Paul
Goble
Staunton, February 4 – Lev Gudkov,
the head of the independent Levada Center polling agency, says that the
increasingly positive attitudes Russians express about the Soviet past in no
way reflects “a desire to return” to those times but rather is “a form of
criticism” of the current authorities.
In a preview of his center’s most
recent findings offered by RBC, Gudkov notes that “over the past year, Russians
have fallen into depression, begun to experience envy and anger at those around
them, but are informed by sympathy for the Soviet political system (rbc.ru/politics/04/02/2016/56b241cb9a79470482dfe5bd).

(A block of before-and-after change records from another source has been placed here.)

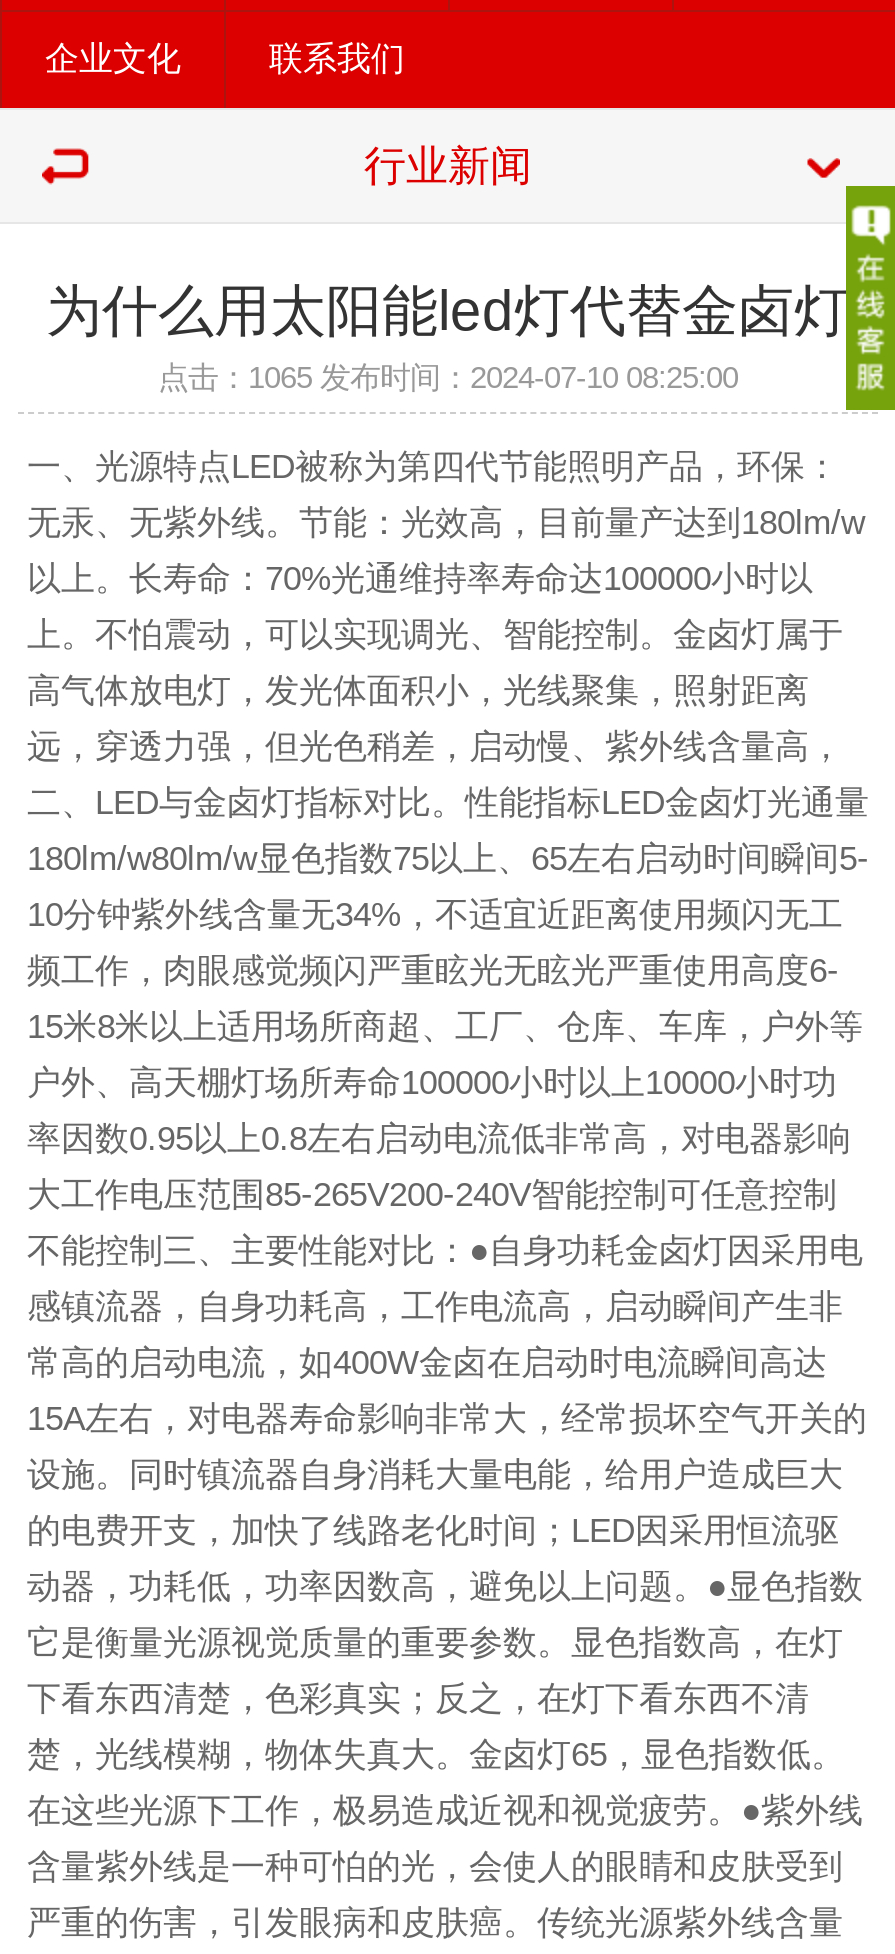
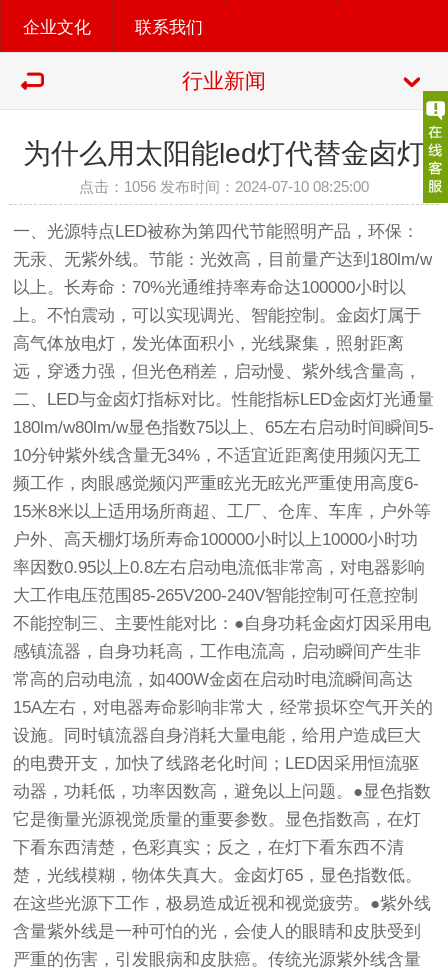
- 点击：1065 发布时间：2024-07-10 08:25:00
+ 点击：1056 发布时间：2024-07-10 08:25:00
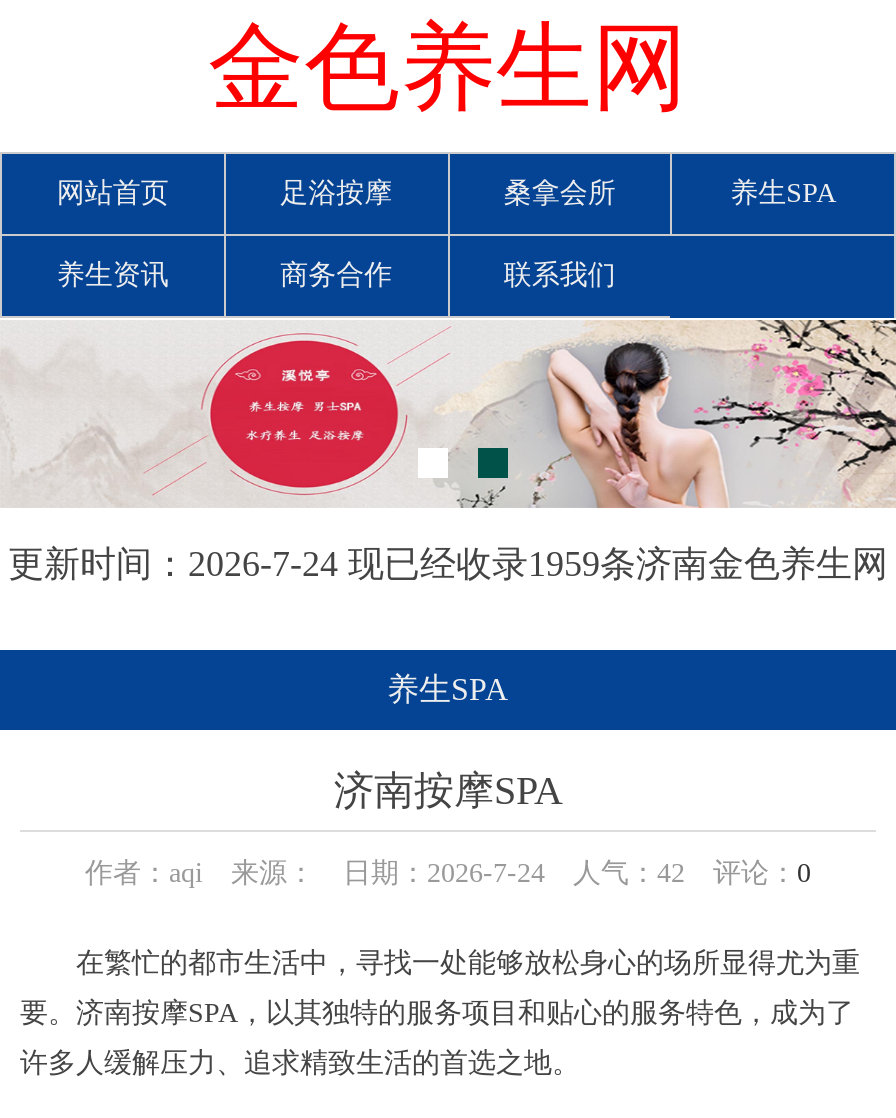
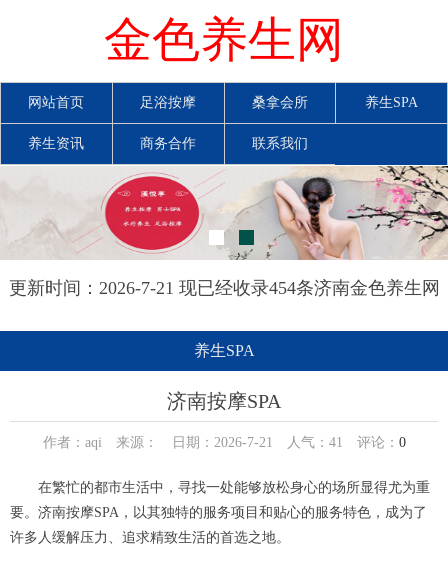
- 更新时间：2026-7-24 现已经收录1959条济南金色养生网
+ 更新时间：2026-7-21 现已经收录454条济南金色养生网

- 作者：aqi 来源： 日期：2026-7-24 人气：42评论：0
+ 作者：aqi 来源： 日期：2026-7-21 人气：41评论：0
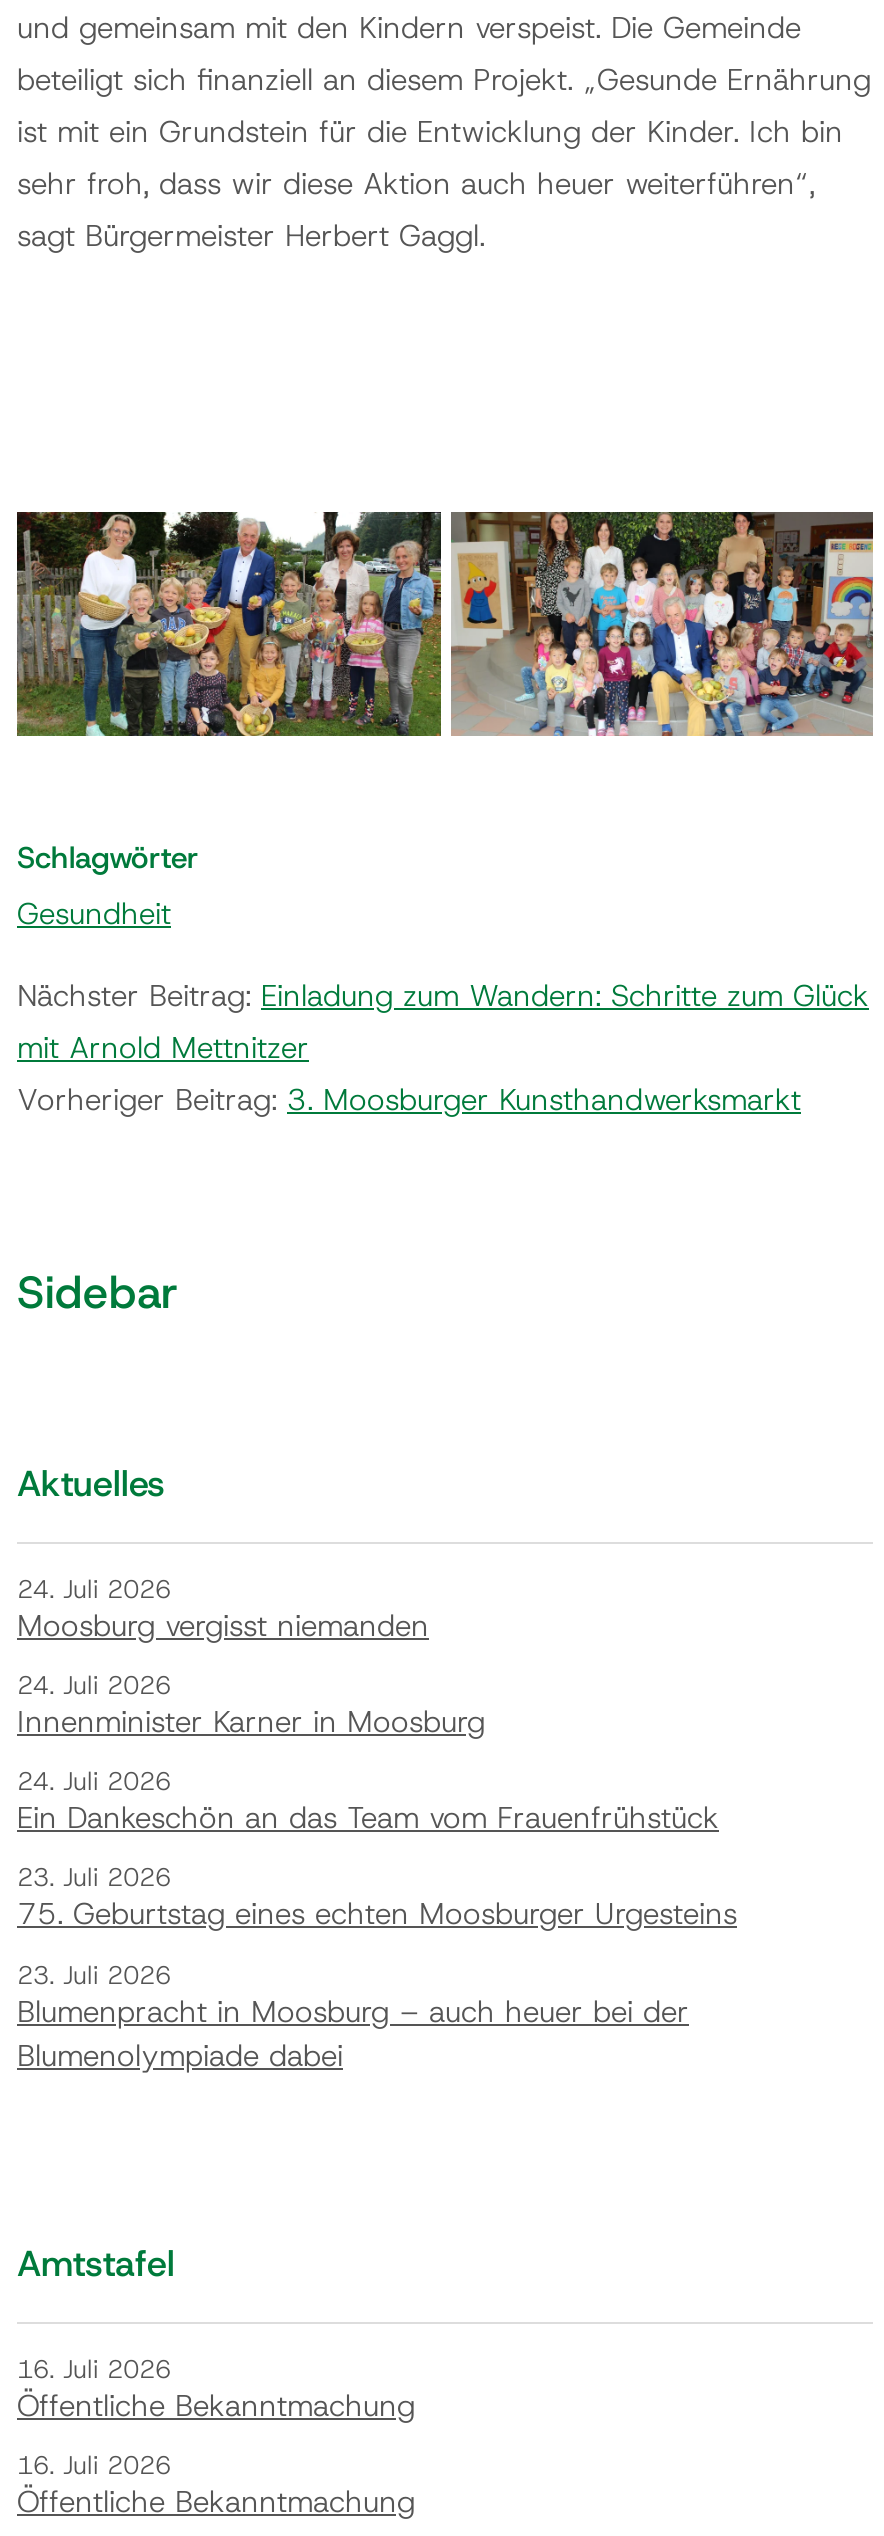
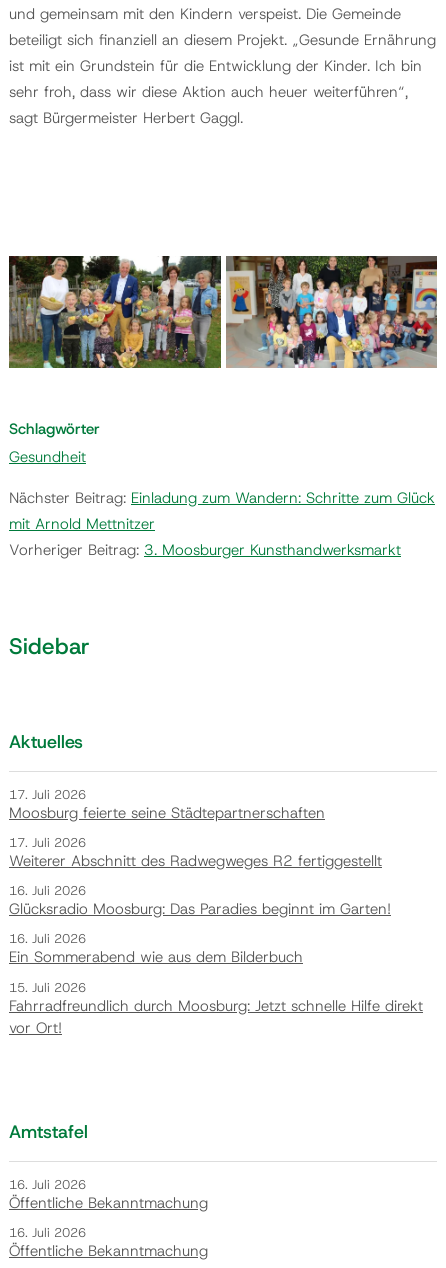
- 24. Juli 2026
- Moosburg vergisst niemanden
+ 17. Juli 2026
+ Moosburg feierte seine Städtepartnerschaften

- 24. Juli 2026
- Innenminister Karner in Moosburg
+ 17. Juli 2026
+ Weiterer Abschnitt des Radwegweges R2 fertiggestellt

- 24. Juli 2026
- Ein Dankeschön an das Team vom Frauenfrühstück
+ 16. Juli 2026
+ Glücksradio Moosburg: Das Paradies beginnt im Garten!

- 23. Juli 2026
- 75. Geburtstag eines echten Moosburger Urgesteins
+ 16. Juli 2026
+ Ein Sommerabend wie aus dem Bilderbuch

- 23. Juli 2026
- Blumenpracht in Moosburg – auch heuer bei der
- Blumenolympiade dabei
+ 15. Juli 2026
+ Fahrradfreundlich durch Moosburg: Jetzt schnelle Hilfe direkt
+ vor Ort!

“The level of depressed attitudes
has achieved the highest point” since Levada began surveying Russians on this
point. The last peak was in 2009 when
they began to feel “the consequences of the economic crisis.” At the same time, Russians displayed ever
fewer “positive emotions.”
Moreover, Gudkov continues, Russians
“have begun to think that they and their families have lost from the changes
which have occurred in the country since 1992.” Such feelings reached their
peak in December 2014 and were at that time roughly the same as at the end of
1999.
At
the end of the 1990s, he suggests in the words of RBC, Russians were certain
that they had lost as a result of perestroika, the disintegration of the USR
and liberal reforms.” They again felt
that way in 2008 and now. In addition, ever more Russians are convinced that “Russia
is not a European country.”
As
a result, the share of Russians who express sympathy for the Soviet political
system increased from July 2015 to January 2016 and now is at a level like that
pollsters found in 2009. And with those
increases, the share of Russians who support “the Western model of democracy
and the current political system” has fallen since mid-2015.
In Gudkov’s opinion, “the aggressive anti-Ukrainian
campaign on Russian television and in state media has crushed any idea of
reform and modernization.” Indeed, he suggests that “this campaign by itself
was directed at the discrediting within the country of the values of democracy
and honest elections” by presenting the Russian opposition as “foreign agents.”